◆ EXERCISE
Lines containing the word "gerado" are the ones to copy from the records below.

◆ THE DATA
──────

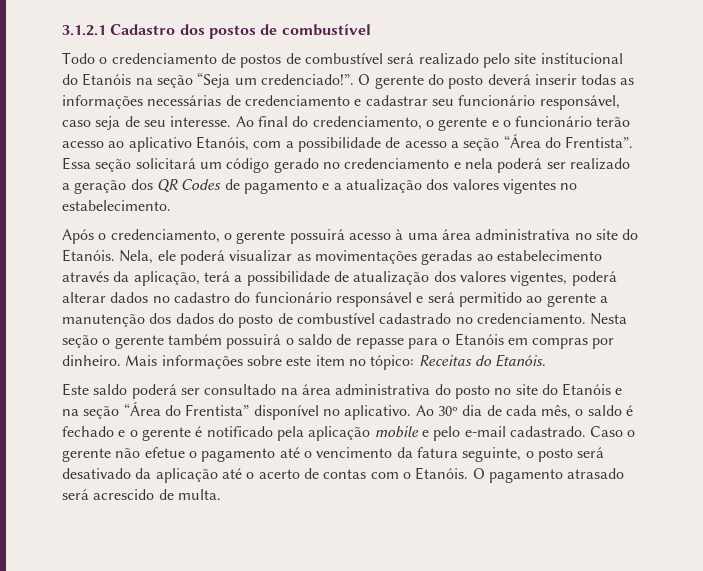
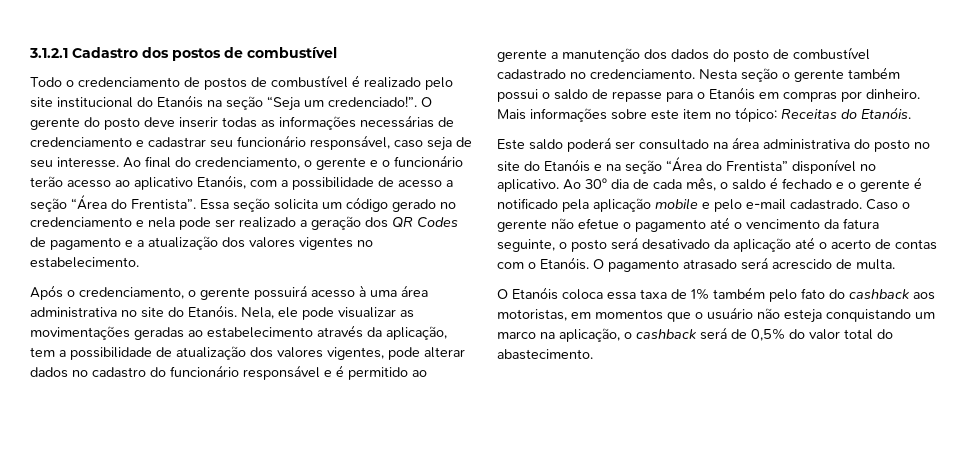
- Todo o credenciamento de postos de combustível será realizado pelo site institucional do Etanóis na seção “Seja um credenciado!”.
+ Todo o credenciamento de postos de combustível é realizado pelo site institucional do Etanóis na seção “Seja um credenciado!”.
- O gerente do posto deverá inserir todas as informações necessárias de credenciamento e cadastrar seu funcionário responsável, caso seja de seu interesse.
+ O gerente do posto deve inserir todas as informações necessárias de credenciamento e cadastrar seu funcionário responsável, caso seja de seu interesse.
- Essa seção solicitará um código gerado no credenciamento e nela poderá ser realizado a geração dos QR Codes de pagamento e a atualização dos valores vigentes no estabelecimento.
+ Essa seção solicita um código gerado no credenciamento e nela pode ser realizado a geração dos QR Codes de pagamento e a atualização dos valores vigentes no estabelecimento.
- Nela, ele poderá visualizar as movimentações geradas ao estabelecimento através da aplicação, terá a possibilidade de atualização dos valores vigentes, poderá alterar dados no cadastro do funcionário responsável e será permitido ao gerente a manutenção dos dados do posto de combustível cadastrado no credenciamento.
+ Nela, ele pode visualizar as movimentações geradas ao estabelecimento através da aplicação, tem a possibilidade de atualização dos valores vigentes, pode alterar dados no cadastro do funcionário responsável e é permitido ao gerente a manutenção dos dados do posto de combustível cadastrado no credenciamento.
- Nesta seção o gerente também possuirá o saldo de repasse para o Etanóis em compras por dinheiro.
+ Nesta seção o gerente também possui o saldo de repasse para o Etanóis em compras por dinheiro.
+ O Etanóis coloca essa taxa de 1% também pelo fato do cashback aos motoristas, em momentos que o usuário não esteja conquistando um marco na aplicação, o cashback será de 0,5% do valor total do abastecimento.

──────

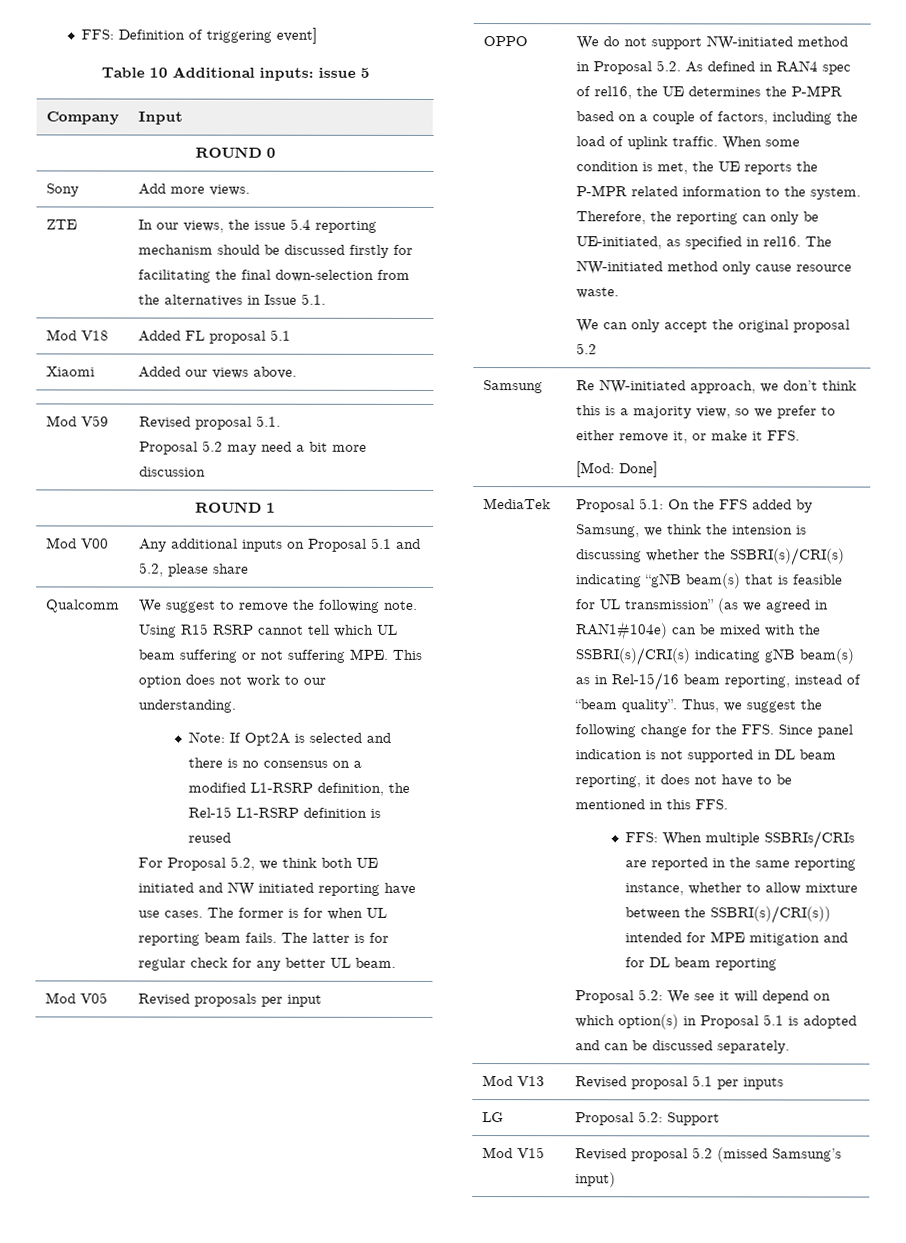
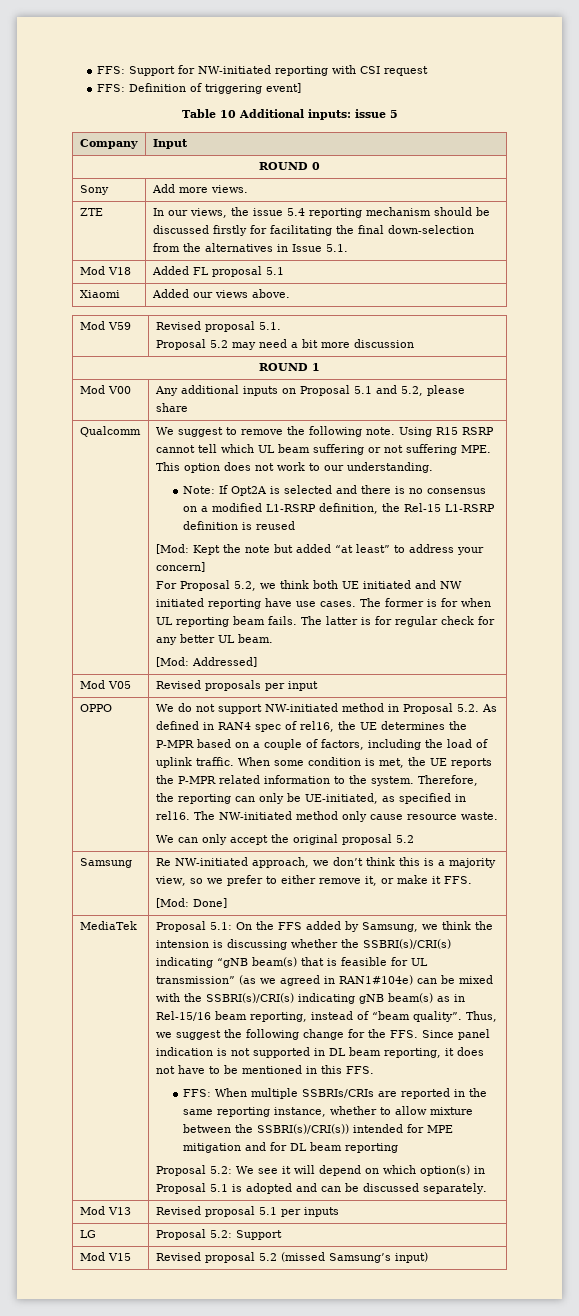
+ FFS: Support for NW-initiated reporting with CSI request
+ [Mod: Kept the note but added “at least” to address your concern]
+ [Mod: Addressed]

──────

◆ RESULT OF THE EXERCISE
- Essa seção solicitará um código gerado no credenciamento e nela poderá ser realizado a geração dos QR Codes de pagamento e a atualização dos valores vigentes no estabelecimento.
+ Essa seção solicita um código gerado no credenciamento e nela pode ser realizado a geração dos QR Codes de pagamento e a atualização dos valores vigentes no estabelecimento.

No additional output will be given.